Çerkes birliğini temsil eden yeşil zemin üstünde üç oklu on iki yıldızlı bayrak Adigey Cumhuriyeti Parlamentosunca resmi bayrak olarak kabul edilmiş ve Rusya Federasyonu bayrağının yanında dalgalanmaya başlamıştır. Aynı bayrak Kabardey Ulusal Kongresince de benimsenerek Nalçik'in merkezi yerindeki Kongre Binasının gönderine çekilmiştir. Bayrağımızın 128 yıl aradan sonra yeniden semalarımızda dalgalanmaya başlamasının anlamı büyüktür. Bu 21. Yüzyılın başlarında oluşacak Çerkes Devletinin ilk işaretidir.
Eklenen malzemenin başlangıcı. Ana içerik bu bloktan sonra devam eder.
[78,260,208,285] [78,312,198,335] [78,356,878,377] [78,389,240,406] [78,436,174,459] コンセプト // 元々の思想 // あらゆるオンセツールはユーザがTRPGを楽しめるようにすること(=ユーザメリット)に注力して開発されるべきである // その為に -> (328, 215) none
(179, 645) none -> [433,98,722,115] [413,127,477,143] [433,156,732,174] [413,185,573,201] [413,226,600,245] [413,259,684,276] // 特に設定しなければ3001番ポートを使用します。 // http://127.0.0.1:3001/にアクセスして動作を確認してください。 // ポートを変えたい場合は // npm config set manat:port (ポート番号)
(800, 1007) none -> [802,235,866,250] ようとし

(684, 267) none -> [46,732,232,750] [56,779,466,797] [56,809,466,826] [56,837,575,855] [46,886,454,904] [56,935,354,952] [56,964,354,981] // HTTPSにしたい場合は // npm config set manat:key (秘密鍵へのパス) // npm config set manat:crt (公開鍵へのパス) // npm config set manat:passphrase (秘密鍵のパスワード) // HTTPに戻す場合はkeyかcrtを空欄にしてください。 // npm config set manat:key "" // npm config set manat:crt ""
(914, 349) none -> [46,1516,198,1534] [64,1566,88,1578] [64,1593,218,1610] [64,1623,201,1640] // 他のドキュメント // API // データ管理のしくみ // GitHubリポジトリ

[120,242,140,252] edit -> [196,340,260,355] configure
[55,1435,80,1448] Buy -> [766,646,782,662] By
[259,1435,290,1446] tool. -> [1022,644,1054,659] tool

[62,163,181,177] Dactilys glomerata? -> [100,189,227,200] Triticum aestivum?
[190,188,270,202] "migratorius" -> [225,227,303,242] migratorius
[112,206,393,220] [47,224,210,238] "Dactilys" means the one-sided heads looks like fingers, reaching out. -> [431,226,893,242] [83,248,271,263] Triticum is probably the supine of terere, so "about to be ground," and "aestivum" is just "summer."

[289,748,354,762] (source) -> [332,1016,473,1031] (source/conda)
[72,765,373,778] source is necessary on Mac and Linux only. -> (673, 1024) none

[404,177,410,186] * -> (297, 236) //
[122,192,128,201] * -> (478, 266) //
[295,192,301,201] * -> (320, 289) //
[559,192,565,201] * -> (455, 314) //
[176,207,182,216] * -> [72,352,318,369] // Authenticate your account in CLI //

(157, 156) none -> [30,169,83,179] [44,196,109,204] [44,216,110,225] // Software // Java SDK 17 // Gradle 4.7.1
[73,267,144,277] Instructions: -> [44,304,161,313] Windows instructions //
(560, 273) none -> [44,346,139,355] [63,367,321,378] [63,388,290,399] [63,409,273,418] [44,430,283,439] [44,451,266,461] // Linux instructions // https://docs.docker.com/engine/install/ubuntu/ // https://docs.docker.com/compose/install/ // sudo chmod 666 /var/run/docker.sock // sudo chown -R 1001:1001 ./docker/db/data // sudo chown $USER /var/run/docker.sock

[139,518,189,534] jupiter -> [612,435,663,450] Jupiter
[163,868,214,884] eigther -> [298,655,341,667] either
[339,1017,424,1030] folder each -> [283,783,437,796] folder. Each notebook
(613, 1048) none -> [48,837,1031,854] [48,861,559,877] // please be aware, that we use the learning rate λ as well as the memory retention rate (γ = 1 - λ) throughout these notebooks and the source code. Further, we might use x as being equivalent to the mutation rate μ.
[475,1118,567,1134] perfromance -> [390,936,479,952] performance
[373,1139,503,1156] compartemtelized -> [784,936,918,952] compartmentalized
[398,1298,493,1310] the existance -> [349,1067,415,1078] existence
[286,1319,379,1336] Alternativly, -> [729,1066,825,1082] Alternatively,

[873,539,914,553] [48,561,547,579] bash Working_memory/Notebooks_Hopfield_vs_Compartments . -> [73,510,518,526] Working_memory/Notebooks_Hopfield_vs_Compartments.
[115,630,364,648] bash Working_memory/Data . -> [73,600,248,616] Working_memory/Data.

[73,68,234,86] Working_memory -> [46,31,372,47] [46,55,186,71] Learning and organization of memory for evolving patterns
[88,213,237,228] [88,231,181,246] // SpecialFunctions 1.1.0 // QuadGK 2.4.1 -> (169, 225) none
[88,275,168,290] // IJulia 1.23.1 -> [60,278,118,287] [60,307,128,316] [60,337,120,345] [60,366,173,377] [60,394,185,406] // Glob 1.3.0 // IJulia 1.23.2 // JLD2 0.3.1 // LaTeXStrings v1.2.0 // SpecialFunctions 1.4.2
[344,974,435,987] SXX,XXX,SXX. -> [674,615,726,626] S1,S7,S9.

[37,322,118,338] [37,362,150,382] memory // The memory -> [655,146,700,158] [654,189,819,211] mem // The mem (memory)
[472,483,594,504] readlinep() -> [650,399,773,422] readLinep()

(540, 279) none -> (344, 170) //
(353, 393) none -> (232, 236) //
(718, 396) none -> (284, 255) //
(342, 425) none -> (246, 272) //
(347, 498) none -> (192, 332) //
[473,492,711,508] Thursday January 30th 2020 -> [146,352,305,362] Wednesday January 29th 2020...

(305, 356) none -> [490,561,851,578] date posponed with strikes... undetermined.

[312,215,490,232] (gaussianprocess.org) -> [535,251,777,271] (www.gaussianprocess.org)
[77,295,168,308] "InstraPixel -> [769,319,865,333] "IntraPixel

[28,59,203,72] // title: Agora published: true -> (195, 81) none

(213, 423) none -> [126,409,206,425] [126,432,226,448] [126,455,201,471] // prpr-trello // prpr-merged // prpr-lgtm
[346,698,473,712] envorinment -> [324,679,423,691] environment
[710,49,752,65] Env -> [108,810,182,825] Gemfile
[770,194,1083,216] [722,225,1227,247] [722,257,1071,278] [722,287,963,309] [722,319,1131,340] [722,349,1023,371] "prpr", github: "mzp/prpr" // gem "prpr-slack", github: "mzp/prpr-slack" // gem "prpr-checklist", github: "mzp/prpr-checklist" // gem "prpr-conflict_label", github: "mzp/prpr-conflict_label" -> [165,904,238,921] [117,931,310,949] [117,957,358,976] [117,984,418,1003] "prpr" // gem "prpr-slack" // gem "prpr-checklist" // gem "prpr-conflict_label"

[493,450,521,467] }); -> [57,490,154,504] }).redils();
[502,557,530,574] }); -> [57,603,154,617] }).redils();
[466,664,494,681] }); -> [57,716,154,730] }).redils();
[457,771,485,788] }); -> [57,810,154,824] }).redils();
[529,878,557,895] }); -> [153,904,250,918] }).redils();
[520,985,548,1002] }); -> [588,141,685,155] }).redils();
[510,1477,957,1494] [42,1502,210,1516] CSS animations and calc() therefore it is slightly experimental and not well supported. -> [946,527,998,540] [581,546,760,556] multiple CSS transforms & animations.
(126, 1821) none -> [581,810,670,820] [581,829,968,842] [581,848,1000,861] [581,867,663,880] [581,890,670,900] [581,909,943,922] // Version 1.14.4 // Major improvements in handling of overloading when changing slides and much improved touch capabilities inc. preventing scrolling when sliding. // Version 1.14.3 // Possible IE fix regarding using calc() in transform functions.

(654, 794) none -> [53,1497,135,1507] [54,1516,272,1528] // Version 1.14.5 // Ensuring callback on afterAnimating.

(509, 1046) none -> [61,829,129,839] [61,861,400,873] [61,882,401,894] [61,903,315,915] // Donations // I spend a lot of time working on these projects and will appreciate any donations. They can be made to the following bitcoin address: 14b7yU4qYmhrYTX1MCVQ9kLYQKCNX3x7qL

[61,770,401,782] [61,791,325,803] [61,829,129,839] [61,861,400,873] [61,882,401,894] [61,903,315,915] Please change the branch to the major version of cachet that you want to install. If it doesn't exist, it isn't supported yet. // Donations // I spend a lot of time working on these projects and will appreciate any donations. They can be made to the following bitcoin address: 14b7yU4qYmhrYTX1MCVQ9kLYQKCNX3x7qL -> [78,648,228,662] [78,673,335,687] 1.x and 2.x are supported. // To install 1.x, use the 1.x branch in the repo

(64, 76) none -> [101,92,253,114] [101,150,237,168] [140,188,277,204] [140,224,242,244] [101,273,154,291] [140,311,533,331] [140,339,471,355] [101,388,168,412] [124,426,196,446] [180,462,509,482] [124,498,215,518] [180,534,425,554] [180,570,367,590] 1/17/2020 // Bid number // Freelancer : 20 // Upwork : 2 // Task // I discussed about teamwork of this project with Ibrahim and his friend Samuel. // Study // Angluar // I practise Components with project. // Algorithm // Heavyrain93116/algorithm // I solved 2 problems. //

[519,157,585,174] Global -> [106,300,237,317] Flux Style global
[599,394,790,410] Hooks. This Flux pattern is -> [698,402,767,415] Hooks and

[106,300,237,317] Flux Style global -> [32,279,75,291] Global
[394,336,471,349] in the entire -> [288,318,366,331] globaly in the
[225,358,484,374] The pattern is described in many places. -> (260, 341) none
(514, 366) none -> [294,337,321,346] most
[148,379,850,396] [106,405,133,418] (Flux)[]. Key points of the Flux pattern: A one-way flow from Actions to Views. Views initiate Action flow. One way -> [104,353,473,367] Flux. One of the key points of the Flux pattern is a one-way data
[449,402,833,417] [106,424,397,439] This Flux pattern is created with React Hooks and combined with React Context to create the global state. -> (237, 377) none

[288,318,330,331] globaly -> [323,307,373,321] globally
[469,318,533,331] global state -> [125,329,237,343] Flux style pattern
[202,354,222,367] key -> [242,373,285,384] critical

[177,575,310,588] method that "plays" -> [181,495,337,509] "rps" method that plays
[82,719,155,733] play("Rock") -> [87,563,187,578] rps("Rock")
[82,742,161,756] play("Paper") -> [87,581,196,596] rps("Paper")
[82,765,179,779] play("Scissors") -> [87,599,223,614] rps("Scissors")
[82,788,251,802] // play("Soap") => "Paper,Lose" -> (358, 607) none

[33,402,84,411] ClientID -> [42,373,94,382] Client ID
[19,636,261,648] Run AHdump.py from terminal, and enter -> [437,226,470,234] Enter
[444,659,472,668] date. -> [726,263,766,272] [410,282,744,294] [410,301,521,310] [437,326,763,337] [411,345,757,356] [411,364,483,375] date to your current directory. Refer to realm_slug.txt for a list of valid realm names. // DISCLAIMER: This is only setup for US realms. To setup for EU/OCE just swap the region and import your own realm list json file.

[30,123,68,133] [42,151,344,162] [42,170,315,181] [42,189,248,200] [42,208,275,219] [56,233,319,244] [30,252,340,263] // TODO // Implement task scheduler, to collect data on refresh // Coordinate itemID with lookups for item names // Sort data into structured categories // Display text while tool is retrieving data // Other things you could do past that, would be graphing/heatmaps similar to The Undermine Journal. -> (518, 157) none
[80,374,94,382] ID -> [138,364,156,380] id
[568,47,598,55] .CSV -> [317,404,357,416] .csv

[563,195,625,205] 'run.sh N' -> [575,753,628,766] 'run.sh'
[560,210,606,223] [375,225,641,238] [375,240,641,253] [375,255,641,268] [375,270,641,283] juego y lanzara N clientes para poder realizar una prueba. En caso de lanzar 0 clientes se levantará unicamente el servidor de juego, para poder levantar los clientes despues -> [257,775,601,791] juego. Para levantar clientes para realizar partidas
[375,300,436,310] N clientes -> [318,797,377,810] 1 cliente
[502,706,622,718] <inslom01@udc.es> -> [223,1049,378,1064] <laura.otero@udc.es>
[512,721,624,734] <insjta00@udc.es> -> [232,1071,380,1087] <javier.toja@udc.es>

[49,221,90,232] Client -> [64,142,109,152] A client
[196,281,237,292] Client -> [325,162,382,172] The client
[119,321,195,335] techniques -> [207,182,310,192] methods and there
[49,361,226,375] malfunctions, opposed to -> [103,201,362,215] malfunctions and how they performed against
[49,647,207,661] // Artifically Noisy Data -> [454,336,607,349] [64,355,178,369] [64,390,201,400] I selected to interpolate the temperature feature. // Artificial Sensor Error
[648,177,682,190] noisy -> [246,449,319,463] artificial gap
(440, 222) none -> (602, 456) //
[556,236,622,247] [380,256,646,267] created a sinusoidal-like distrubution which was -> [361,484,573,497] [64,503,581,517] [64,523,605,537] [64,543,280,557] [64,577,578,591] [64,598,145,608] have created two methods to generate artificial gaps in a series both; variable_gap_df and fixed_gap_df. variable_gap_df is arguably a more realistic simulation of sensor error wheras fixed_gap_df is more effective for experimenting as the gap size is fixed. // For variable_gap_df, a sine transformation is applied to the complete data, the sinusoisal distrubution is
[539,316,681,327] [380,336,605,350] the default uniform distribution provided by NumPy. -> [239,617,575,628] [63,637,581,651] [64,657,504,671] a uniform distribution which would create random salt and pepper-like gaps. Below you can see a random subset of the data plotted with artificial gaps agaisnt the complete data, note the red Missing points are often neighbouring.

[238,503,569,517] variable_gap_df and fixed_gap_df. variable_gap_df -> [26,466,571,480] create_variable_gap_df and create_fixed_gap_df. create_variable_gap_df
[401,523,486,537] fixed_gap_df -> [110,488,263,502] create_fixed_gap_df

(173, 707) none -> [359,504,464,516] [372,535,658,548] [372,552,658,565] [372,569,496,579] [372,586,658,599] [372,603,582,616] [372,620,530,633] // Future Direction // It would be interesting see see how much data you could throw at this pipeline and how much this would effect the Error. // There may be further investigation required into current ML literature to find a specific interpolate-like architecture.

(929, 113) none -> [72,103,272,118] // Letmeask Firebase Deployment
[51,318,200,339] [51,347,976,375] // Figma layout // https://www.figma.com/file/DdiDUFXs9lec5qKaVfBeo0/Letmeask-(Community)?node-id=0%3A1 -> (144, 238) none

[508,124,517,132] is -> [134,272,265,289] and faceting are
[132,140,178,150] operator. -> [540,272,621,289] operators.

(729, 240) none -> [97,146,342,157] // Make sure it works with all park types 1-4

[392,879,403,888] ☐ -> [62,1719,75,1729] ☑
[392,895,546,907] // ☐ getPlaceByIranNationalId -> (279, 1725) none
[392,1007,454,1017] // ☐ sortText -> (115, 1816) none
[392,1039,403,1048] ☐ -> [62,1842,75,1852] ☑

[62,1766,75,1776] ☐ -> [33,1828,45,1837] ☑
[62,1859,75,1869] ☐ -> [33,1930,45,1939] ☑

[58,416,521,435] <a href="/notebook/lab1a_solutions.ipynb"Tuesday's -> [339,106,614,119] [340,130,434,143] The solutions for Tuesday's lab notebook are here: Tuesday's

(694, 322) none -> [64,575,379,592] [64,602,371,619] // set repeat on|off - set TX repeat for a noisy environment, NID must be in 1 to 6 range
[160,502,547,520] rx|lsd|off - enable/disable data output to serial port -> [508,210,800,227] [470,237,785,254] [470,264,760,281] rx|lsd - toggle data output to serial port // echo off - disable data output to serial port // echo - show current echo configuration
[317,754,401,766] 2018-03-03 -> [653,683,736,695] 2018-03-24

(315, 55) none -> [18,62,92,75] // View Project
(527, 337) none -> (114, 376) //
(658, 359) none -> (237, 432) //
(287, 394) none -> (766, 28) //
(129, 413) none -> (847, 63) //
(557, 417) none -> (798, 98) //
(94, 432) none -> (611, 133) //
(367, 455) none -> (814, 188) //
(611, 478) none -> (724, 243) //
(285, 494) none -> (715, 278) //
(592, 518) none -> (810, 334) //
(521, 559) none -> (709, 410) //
Ulusun tarihinin bilinmeyen yönlerinin araştırılıp ortaya çıkarılması, dilin ve ulusal kültürün geliştirilmesi, tarih ve ulus bilincinin toplumda yaygınlaştırılması için yoğun çabalar vardır. Kabardey Cumhuriyeti'nde Çerkesce'nin devlet dili olması yakın bir gelecekte beklenmektedir. Anayurda yerleşmek isteyen dış ülke Çerkeslerine çok kısa sürede oturum izni verilmektedir.

Tüm Çerkes Ulusunun ortak amacı ise, sürgündeki Çerkesleri büyük çoğunlukla tekrar anayurtlarına toplamak ve 21. Yüzyıla tarihi vatanlarında kendi devletleriyle girebilmektir. Bu amaca ulaşabilmek için en büyük görev de Türkiye Çerkeslerine düşmektedir. Bunun nedeni yukarıda açıklamaya çalıştığım nüfus tablosudur. Anayurt Çerkeslerinin umudu Türkiye Çerkesleridir. Bir an önce anayurtlarına dönerek kendilerine güç katmalarını beklemektedirler.

Ne yazık ki, Türkiye Çerkesleri dünya Çerkesliğinin kendilerinden beklediği görevi yapmaya hazır değildir. Ulusçu aydın kadro tarafından Çerkes ulusal sorunu halk yığınlarına anlatılamamıştır. Kırsal alandaki ve kentlerdeki halkın çoğunluğu yaşamını sürdürebilmek için gerekli olan ekonomik kaynakları sağlamanın mücadelesi içindedir. Ulusal soruna karşı kayıtsız ve duyarsızdır. Halk çoğunluğundan destek görmeyen ulusçu kadro ise güçsüzdür. Güçsüzlüğümüz son Abhazya olayları nedeniyle de su yüzüne çıkmıştır. Üç milyon Çerkes'in yaşadığı ülkede 3 bin kişi ile miting yapılmıştır. Soydaşlarımız kırılırken ve vatanımız çiğnenirken vatandaşı olduğumuz ülke saldırganları desteklemektedir. Türkiye'ye gelen Abhazya Cumhurbaşkanını hiç bir hükümet yetkilisi kabul edip görüşmemiştir. Burada suçlu Türk Hükümeti değil biziz. Çünkü gücümüzü ve etkinliğimizi ortaya koyamıyoruz. Hükümetlerin politikalarını güç dengeleri belirler. Yani gücün ve etkinliğin varsa her zaman ve her yerde kabul görürsün.
O halde ulusçu aydın kadro ivedilikle kendi arasında güçlü bir şekilde örgütlenmelidir. Ulusal sorunu kısa zamanda halk yığınlarına anlatabilmenin imkanlarını aramalıdır. Halk çoğunluğunun desteğini sağlayacak çabalar içerisine girilmelidir.

Çerkes halkının üzerindeki ölü toprağı kaldırılmalı, güçlü ekonomik, politik, kültürel örgütlenmelere gidilmelidir.

27 Ağustos 1992 günü Budapeşte'de Avrupa Çingeneleri Parlamentosu'nun kurulduğu ve Çingenelerin de ulusal haklarını elde etmek için mücadele vermeye başladıkları basında yer almıştır.

Bu haber bizleri bir kez daha düşündürmeli gözlerimizi açmalı,Çerkes ulusu olarak 21.yüzyıla yeniden doğmuş olarak girmeliyiz.